Jay Entrikin
Chef Instructor

A graduate of the Western Culinary Institute in Portland, Oregon, Jay Entrikin has had the opportunity to hone his skills with some of the top chefs in the industry. He has worked at such fine restaurants as The Painted Table in Seattle, Assaggio Trattoria, and the Heathman, both in Portland. Through his experiences, Jay has learned the complexity and finesse of Fusion Cooking, the art of simplicity yet flavor through Traditional Italian Cooking, as well as the intensities and subtleties of the Grand French Cuisine. Jay came to Walla Walla Community College excited to be on the leading edge of the emerging culinary revolution in Walla Walla area, and has a passion for educating tomorrow’s top chefs

Greg Schnorr
Pastry Chef Instructor

A graduate of the Colorado Institute of Art in Denver Colorado. He also earned a Baking and Pastry Degree from the Culinary Institute of America in St Helena, California. Chef Schnorr has been the Head Chef at Creektown Café and Pastry Chef at Whitehouse Crawford in Walla Walla. Chef Schnorr is an active organic farmer and participant in the local farmers market

Robin Leventhal
Chef Instructor

Before becoming a chef, Robin was an artist. While pursuing a Masters in Fine Arts at the University of Michigan, she took a job in the catering department.
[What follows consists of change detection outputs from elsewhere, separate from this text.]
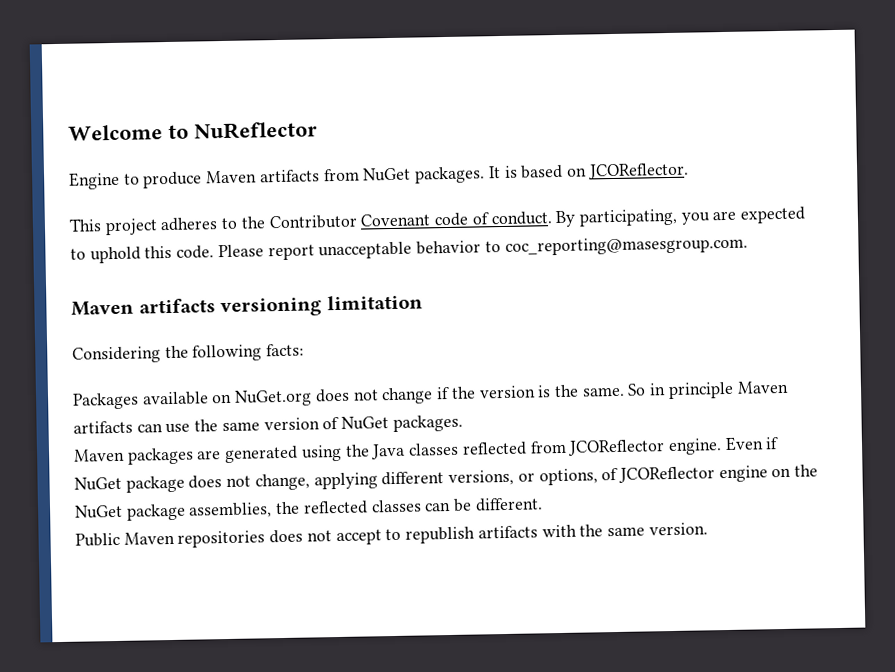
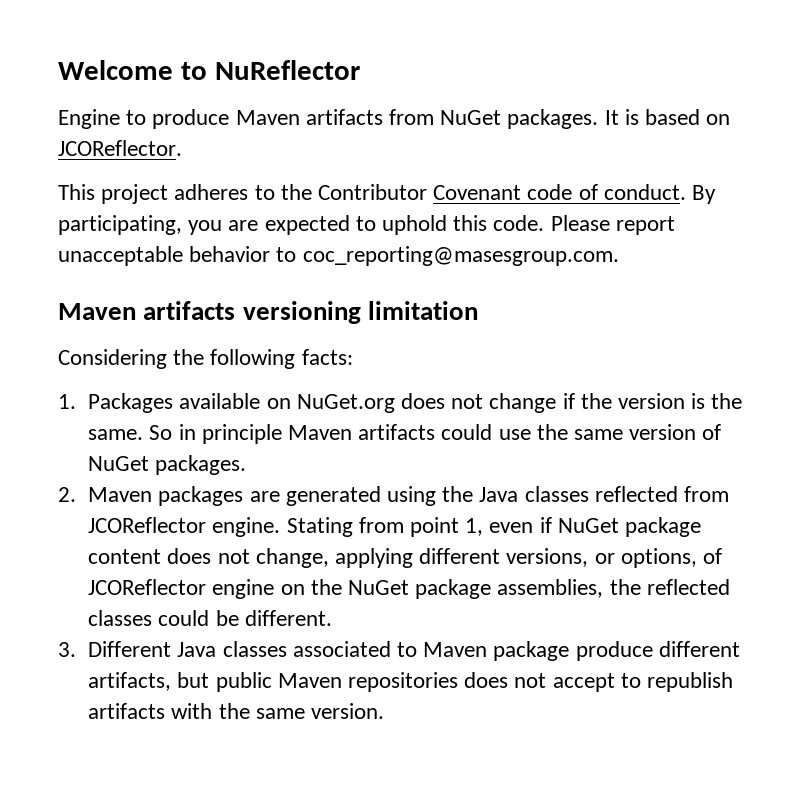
- Packages available on NuGet.org does not change if the version is the same.
+ 1. Packages available on NuGet.org does not change if the version is the same.
- So in principle Maven artifacts can use the same version of NuGet packages.
+ So in principle Maven artifacts could use the same version of NuGet packages.
- Maven packages are generated using the Java classes reflected from JCOReflector engine.
+ 2. Maven packages are generated using the Java classes reflected from JCOReflector engine.
- Even if NuGet package does not change, applying different versions, or options, of JCOReflector engine on the NuGet package assemblies, the reflected classes can be different.
+ Stating from point 1, even if NuGet package content does not change, applying different versions, or options, of JCOReflector engine on the NuGet package assemblies, the reflected classes could be different.
- Public Maven repositories does not accept to republish artifacts with the same version.
+ 3. Different Java classes associated to Maven package produce different artifacts, but public Maven repositories does not accept to republish artifacts with the same version.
Although this was only intended to be a summer job, it quickly became clear she had a passion for food. Since then, Robin has made her way across the world cooking in restaurants as well as teaching her passion for food. She eventually settled in Seattle where she owned and operated Crave, a popular bistro serving up comfort food on Capitol Hill. In 2009 she had a life changing experience to be a cheftestant on season 6 of Top Chef, where she finished in 5th place. After her experience on Top Chef Leventhal stayed active in the Seattle food scene until she decided to join the team at the Wine Country Culinary Institute, where she traded in 1-5 traffic for rolling hills, and lush vineyards. This new venture gives Robin the opportunity to connect the dots both professionally and personally with food, art, and life’s adventures. The classroom setting is the ideal context to share these passions and to engage students in their own culinary journey.